== TASK MATERIAL ==
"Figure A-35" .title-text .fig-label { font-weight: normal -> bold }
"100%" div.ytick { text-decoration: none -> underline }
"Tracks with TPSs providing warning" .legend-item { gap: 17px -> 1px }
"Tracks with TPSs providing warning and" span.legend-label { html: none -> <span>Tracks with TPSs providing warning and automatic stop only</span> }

--

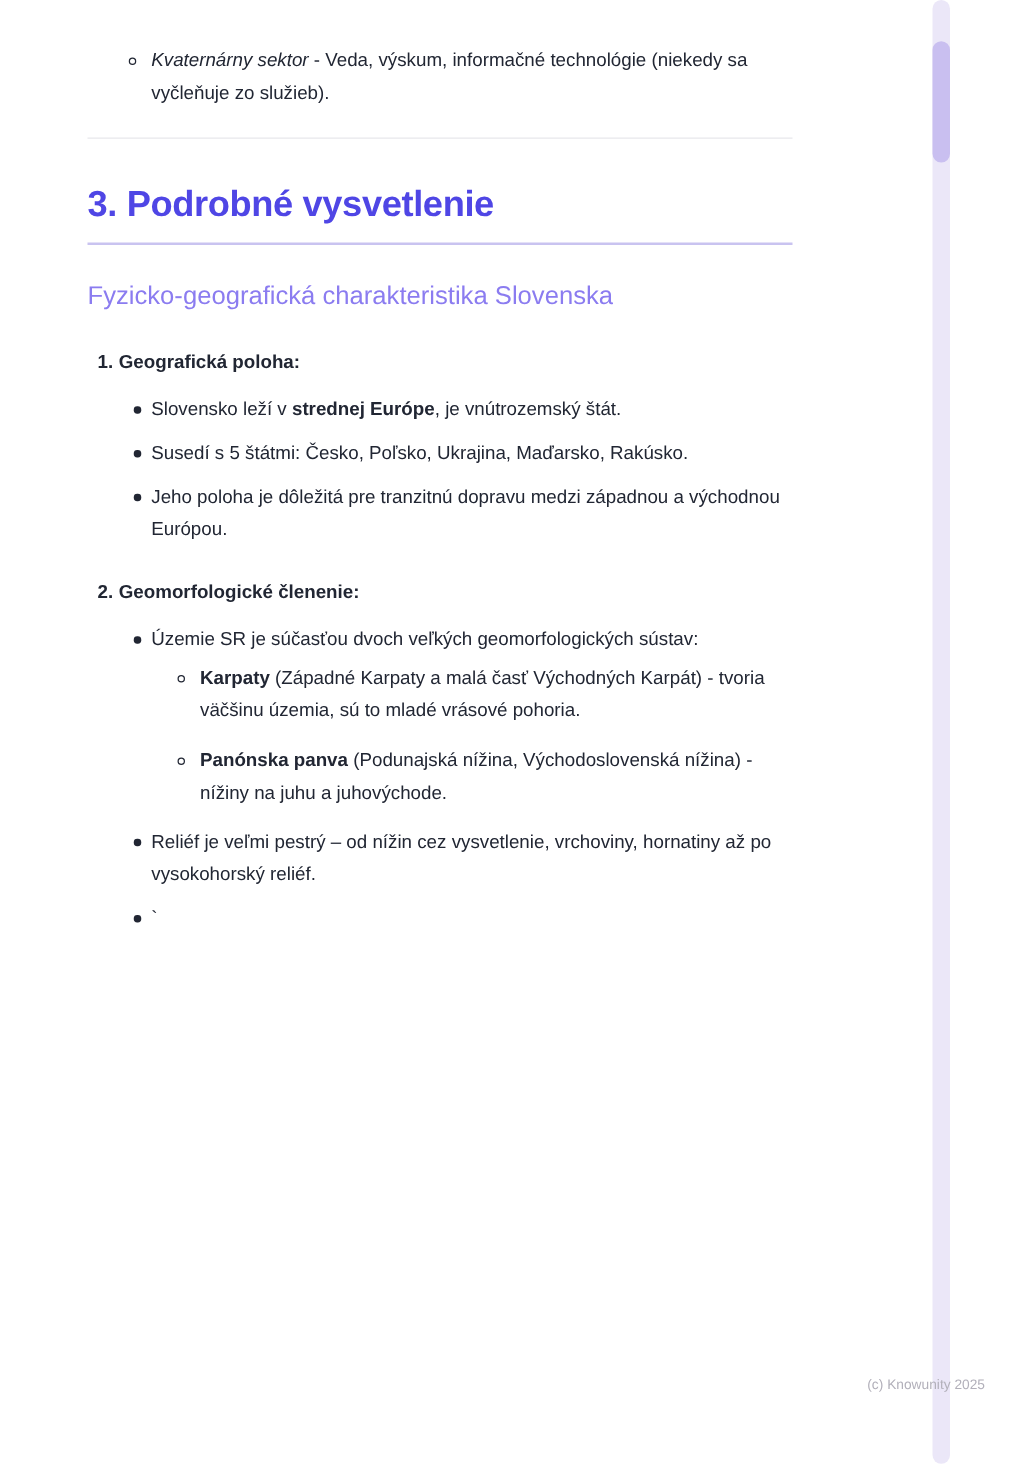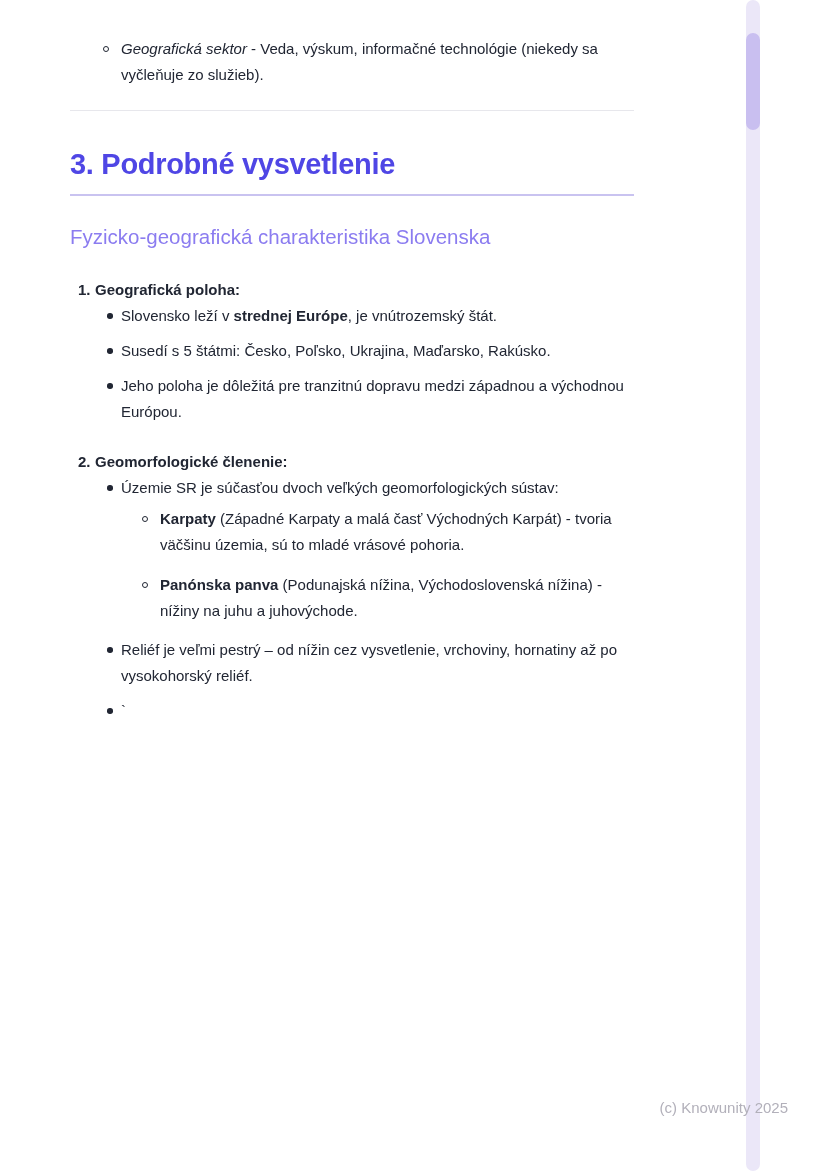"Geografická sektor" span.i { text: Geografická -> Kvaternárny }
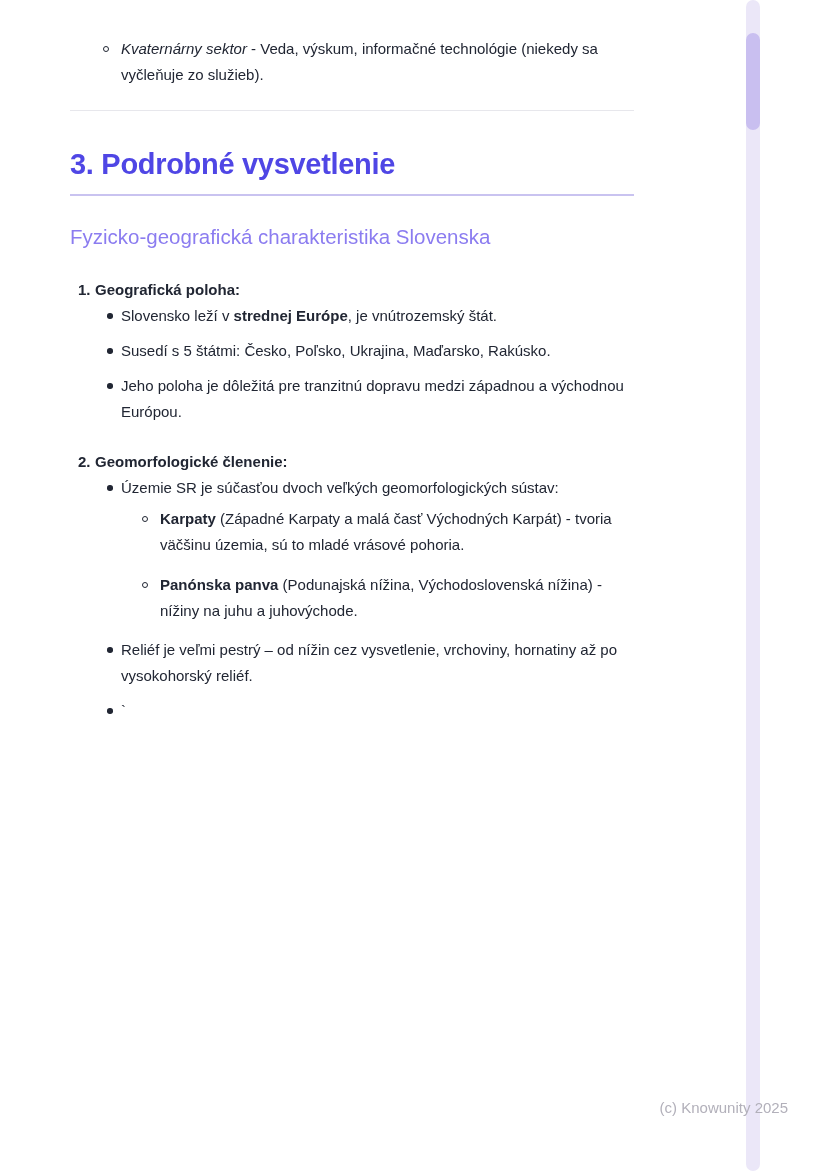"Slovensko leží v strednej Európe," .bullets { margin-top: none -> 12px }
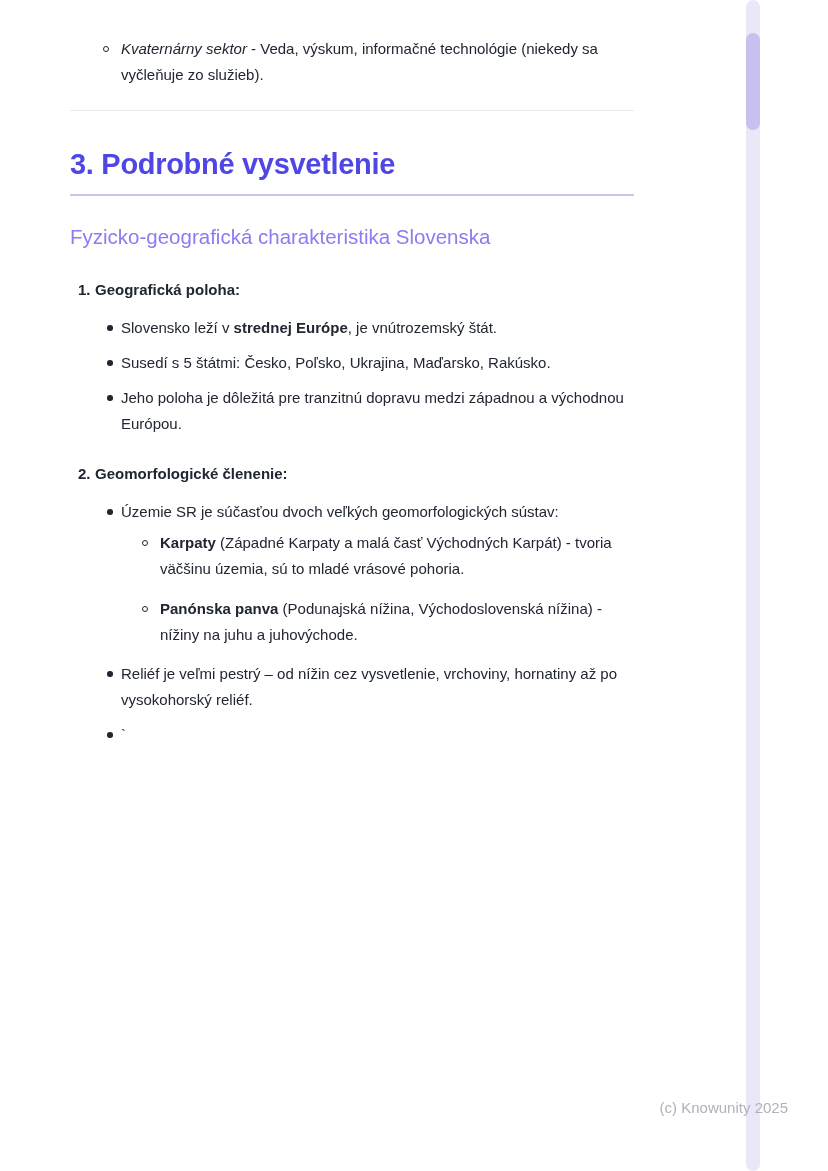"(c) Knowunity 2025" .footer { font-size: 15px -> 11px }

==

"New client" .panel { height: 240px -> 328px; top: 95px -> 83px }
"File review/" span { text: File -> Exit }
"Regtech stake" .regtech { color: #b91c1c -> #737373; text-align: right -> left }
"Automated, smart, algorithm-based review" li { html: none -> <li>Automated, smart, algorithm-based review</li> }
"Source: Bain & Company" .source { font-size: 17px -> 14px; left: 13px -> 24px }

== TASK DESCRIPTION ==
Among the entries above, find the line with "text-decoration: none ->" and the line with "none -> <span>Tracks"; give again exactly these two lines and all lines between them.

== SOLUTION TO THE PROBLEM ==
"100%" div.ytick { text-decoration: none -> underline }
"Tracks with TPSs providing warning" .legend-item { gap: 17px -> 1px }
"Tracks with TPSs providing warning and" span.legend-label { html: none -> <span>Tracks with TPSs providing warning and automatic stop only</span> }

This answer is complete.